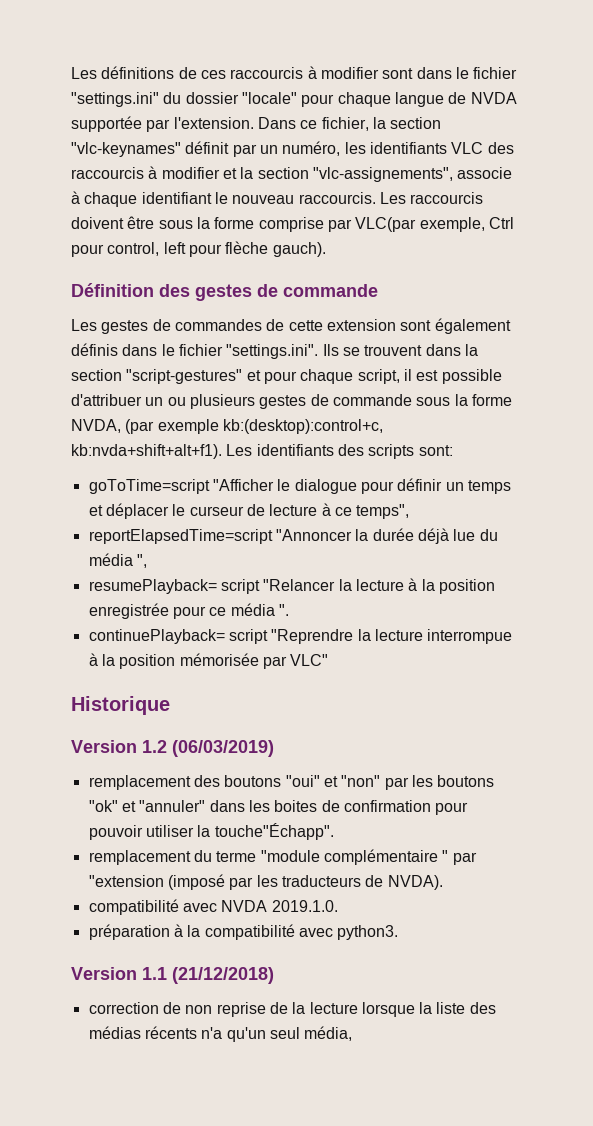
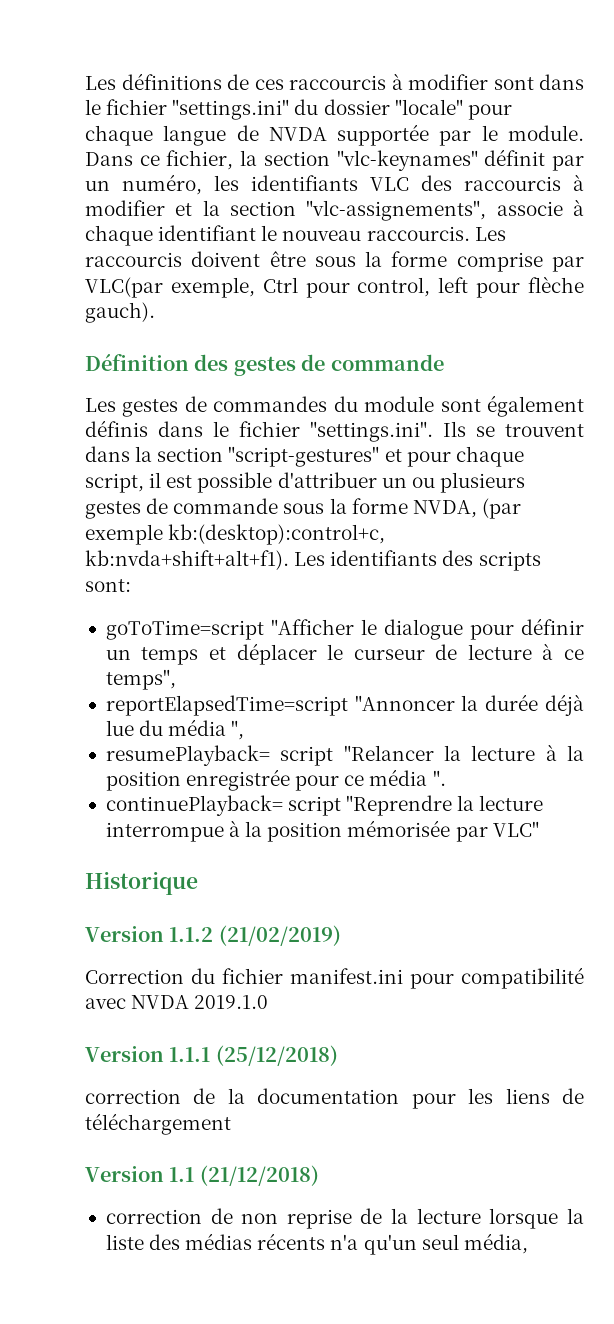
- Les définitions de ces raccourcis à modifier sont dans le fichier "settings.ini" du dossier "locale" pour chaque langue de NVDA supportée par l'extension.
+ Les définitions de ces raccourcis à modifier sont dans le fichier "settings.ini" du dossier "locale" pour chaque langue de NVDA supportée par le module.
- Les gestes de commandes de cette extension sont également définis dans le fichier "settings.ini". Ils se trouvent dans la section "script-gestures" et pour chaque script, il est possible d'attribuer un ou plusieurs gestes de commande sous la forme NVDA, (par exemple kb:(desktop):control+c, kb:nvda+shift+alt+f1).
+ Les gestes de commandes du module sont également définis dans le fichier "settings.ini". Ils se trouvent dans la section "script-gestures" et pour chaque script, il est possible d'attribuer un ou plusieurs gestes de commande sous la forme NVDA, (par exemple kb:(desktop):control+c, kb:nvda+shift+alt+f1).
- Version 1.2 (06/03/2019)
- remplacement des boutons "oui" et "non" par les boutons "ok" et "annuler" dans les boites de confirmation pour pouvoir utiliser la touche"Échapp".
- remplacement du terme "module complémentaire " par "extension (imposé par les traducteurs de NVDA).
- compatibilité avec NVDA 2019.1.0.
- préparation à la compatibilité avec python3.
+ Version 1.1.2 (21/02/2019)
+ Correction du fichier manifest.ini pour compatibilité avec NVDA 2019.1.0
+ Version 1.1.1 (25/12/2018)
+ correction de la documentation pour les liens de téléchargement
___
Each line from the one that includes "Version 1.1.1 (25/12/2018)" down to the close of the records above is to be given again exactly, and no other line is to appear.

+ Version 1.1.1 (25/12/2018)
+ correction de la documentation pour les liens de téléchargement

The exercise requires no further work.